Russia To BRING BACK Extinct Woolly Mammoth With Jurassic Park-Style CLONING Facility
RUSSIA is planning a major new £4.5 million cloning facility aiming to bring back to life the extinct woolly mammoth and rhinoceros as well as other long-gone species. Plans for the new Jurassic Park-style “world class paleo-genetic scientific centre” in the world’s coldest city Yakutsk will be unveiled next month when Vladimir Putin hosts a major investment forum.
The cloning laboratories – some sunk deep in the permafrost soil – aim to extend research by Russian scientists who are already working closely with South Korean specialists hoping to restore extinct species.
Yakutsk is capital of diamond-rich Sakha Republic, also known as Yakutia, where 80 percent of finds of samples of Pleistocene and Holocene animals with preserved soft tissues have been made.
The scheme of the new centre will be unveiled at the 4th Eastern Economic Forum hosted by President Putin opening on September 11 in Vladivostok.
It will “aim to study extinct animals from living cells - and to restore such creatures as the woolly mammoth, woolly rhinoceros, cave lion and breeds of long-gone horses”, reported The Siberian Times.
DNA from the ancient animals has been preserved in remains encased in frozen soil – or permafrost – for tens of thousands of years.
The centre will be based at Russia’s Northern-Eastern Federal University (NEFU) which is seeking investment for the project.
Expert Dr Lena Grigorieva – who drafted plans for the centre – said: “There is no such unique material anywhere else in the world.”
But scientists would also explore ways of helping fight human diseases, she said.
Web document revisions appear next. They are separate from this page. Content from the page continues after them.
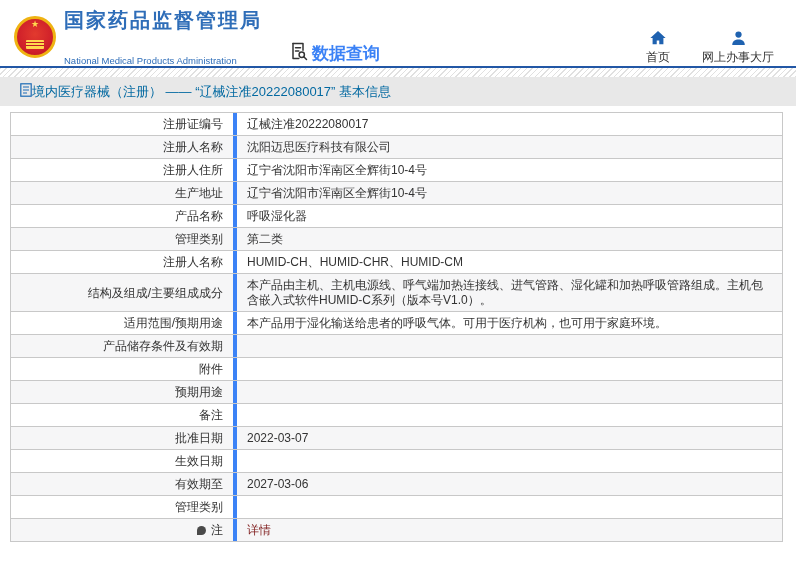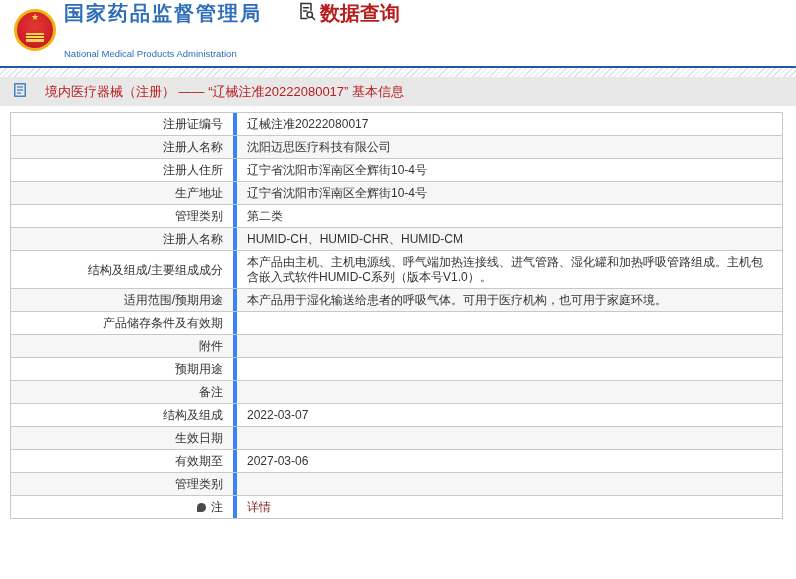--- a/index.html
+++ b/index.html
@@ -7,7 +7,7 @@
     font-family:"Liberation Sans","DejaVu Sans",sans-serif; }
 
   
-  .site-header { height:66px; display:flex; align-items:flex-start; padding:0 22px 0 14px; background:#fff;gap:8px; }
+  .site-header { height:66px; display:flex; align-items:flex-end; padding:0 22px 0 14px; background:#fff; }
   .logo-group { display:flex; align-items:center; gap:8px; cursor:pointer; }
   .emblem { width:42px; height:42px; border-radius:50%;
     background:radial-gradient(circle at 50% 42%, #e23a2e 0%, #d0202a 62%, #b5121f 100%);

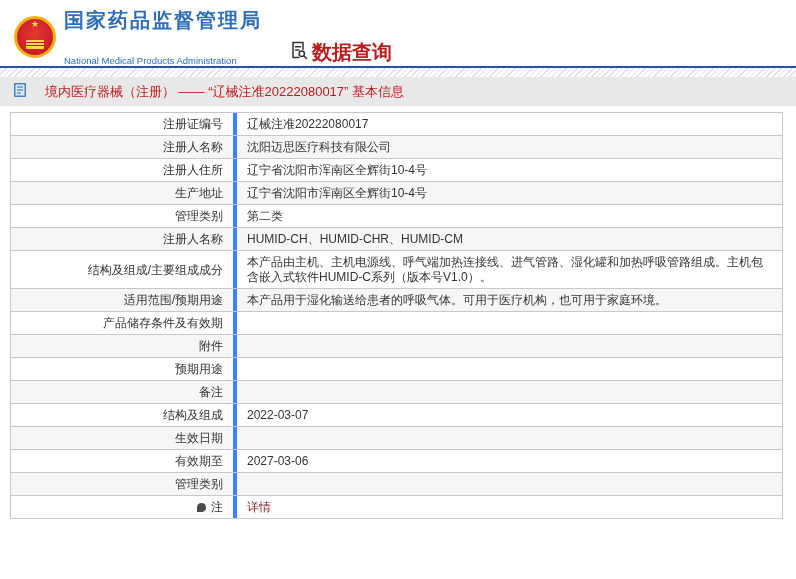--- a/index.html
+++ b/index.html
@@ -20,7 +20,7 @@
   .logo-text .cn { font-size:20px; font-weight:bold; color:#2e6db8; letter-spacing:2px; }
   .logo-text .en { font-size:9.5px; color:#2e6db8; margin-top:21px; }
   .dataquery { margin-left:26px; display:flex; align-items:center; gap:4px;
-    font-size:20px; font-weight:bold; color:#b91c1c; cursor:pointer; }
+    font-size:17px; font-weight:bold; color:#3b82f6; cursor:pointer; }
   .main-nav { margin-left:auto; display:flex; gap:32px; }
   .nav-item { display:flex; flex-direction:column; align-items:center; gap:4px;
     font-size:12px; color:#333; text-decoration:none; cursor:pointer; }

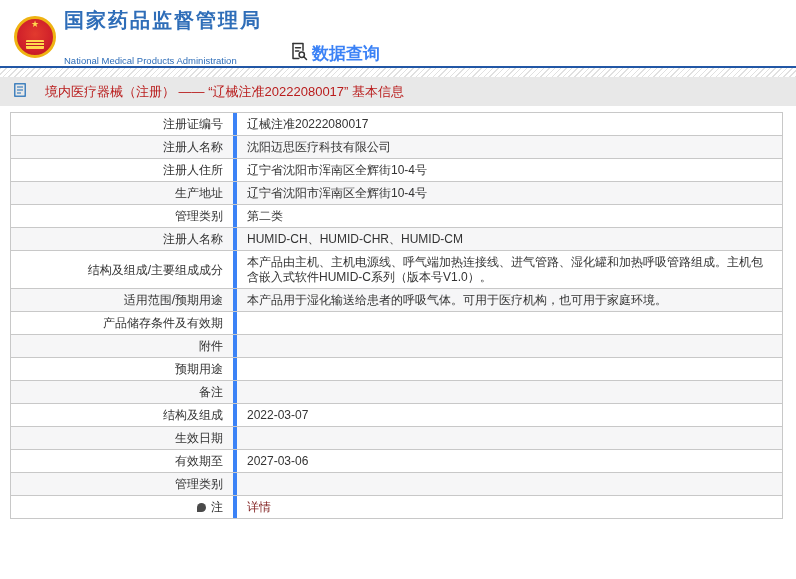--- a/index.html
+++ b/index.html
@@ -75,6 +75,27 @@
     <span>数据查询</span>
   </div>
 
+  <nav class="main-nav">
+    <a class="nav-item">
+      <span>
+        <svg width="16" height="14" viewBox="0 0 24 22">
+            <path fill="#1f62b0" d="M12 0 0 11h3.5v10h6.5v-6h4v6h6.5V11H24z"></path>
+          </svg>
+      </span>
+      <span>首页</span>
+    </a>
+    <a class="nav-item">
+      <span>
+        <svg width="15" height="14" viewBox="0 0 24 22">
+            <g fill="#1f62b0">
+              <circle cx="12" cy="5.5" r="5"></circle>
+              <path d="M2 22c0-6 4.5-8.5 10-8.5S22 16 22 22z"></path>
+            </g>
+          </svg>
+      </span>
+      <span>网上办事大厅</span>
+    </a>
+  </nav>
 </header>
 
 <div class="blue-line"></div>

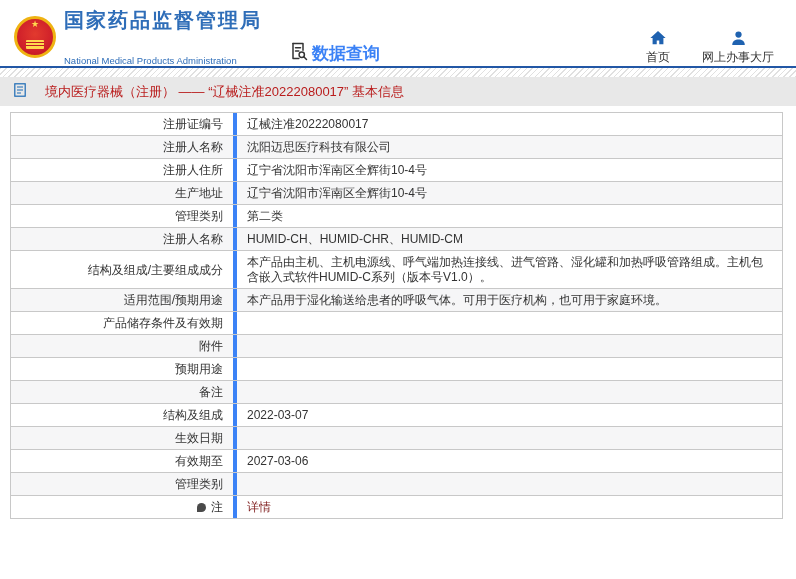--- a/index.html
+++ b/index.html
@@ -33,7 +33,7 @@
 
   
   .breadcrumb-bar { height:29px; background:#e8e8e8; display:flex; align-items:center;
-    gap:19px; padding:0 14px; color:#b91c1c; font-size:13px; }
+    gap:0; padding:0 20px; color:#0369a1; font-size:13px; }
 
   
   .info-table { margin:6px 13px 0 10px; border:1px solid #c8c8c8; background:#fff; }

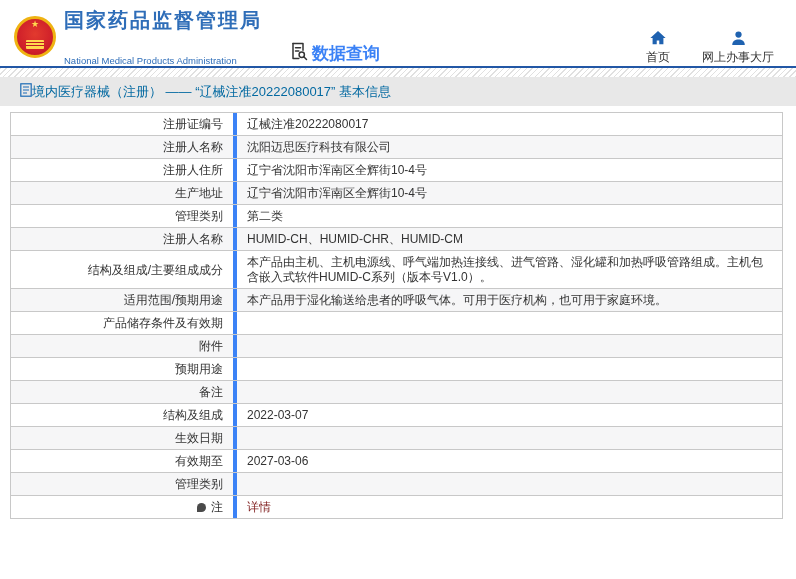--- a/index.html
+++ b/index.html
@@ -131,6 +131,10 @@
       <div class="cell cell-value">辽宁省沈阳市浑南区全辉街10-4号</div>
     </div>
     <div class="row">
+      <div class="cell cell-label">产品名称</div>
+      <div class="cell cell-value">呼吸湿化器</div>
+    </div>
+    <div class="row">
       <div class="cell cell-label">管理类别</div>
       <div class="cell cell-value">第二类</div>
     </div>

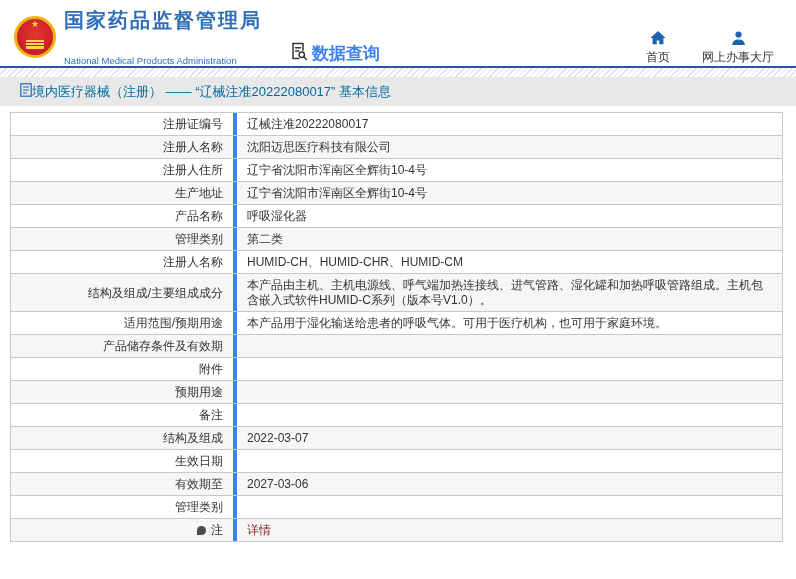--- a/index.html
+++ b/index.html
@@ -167,7 +167,7 @@
       <div class="cell cell-value"></div>
     </div>
     <div class="row">
-      <div class="cell cell-label">结构及组成</div>
+      <div class="cell cell-label">批准日期</div>
       <div class="cell cell-value">2022-03-07</div>
     </div>
     <div class="row">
“We study not only Pleistocene animals - another line is the study of the history of settlement of the North-East of Russia,” she said.
"Northern ethnic groups have a unique ancient genetic structure.
“Such studies will help in the study of rare genetic diseases, their diagnosis, prevention.”
The university has existing close cooperation with South Korean SOOAM Biotech Research Foundation, led by cloning expert Professor Hwang Woo-Suk.
There are also links between Russian scientists and Harvard University geneticist Professor George Church who plans to inset woolly mammoth genes into an Asian elephant embryo by 2020.
If successful it will create a mammoth-elephant hybrid and there are plans for the species to roam free in Siberia’s Pleistocene Park, which is seeking to recreate the habitat of the far north of Yakutia when the hairy giants lived.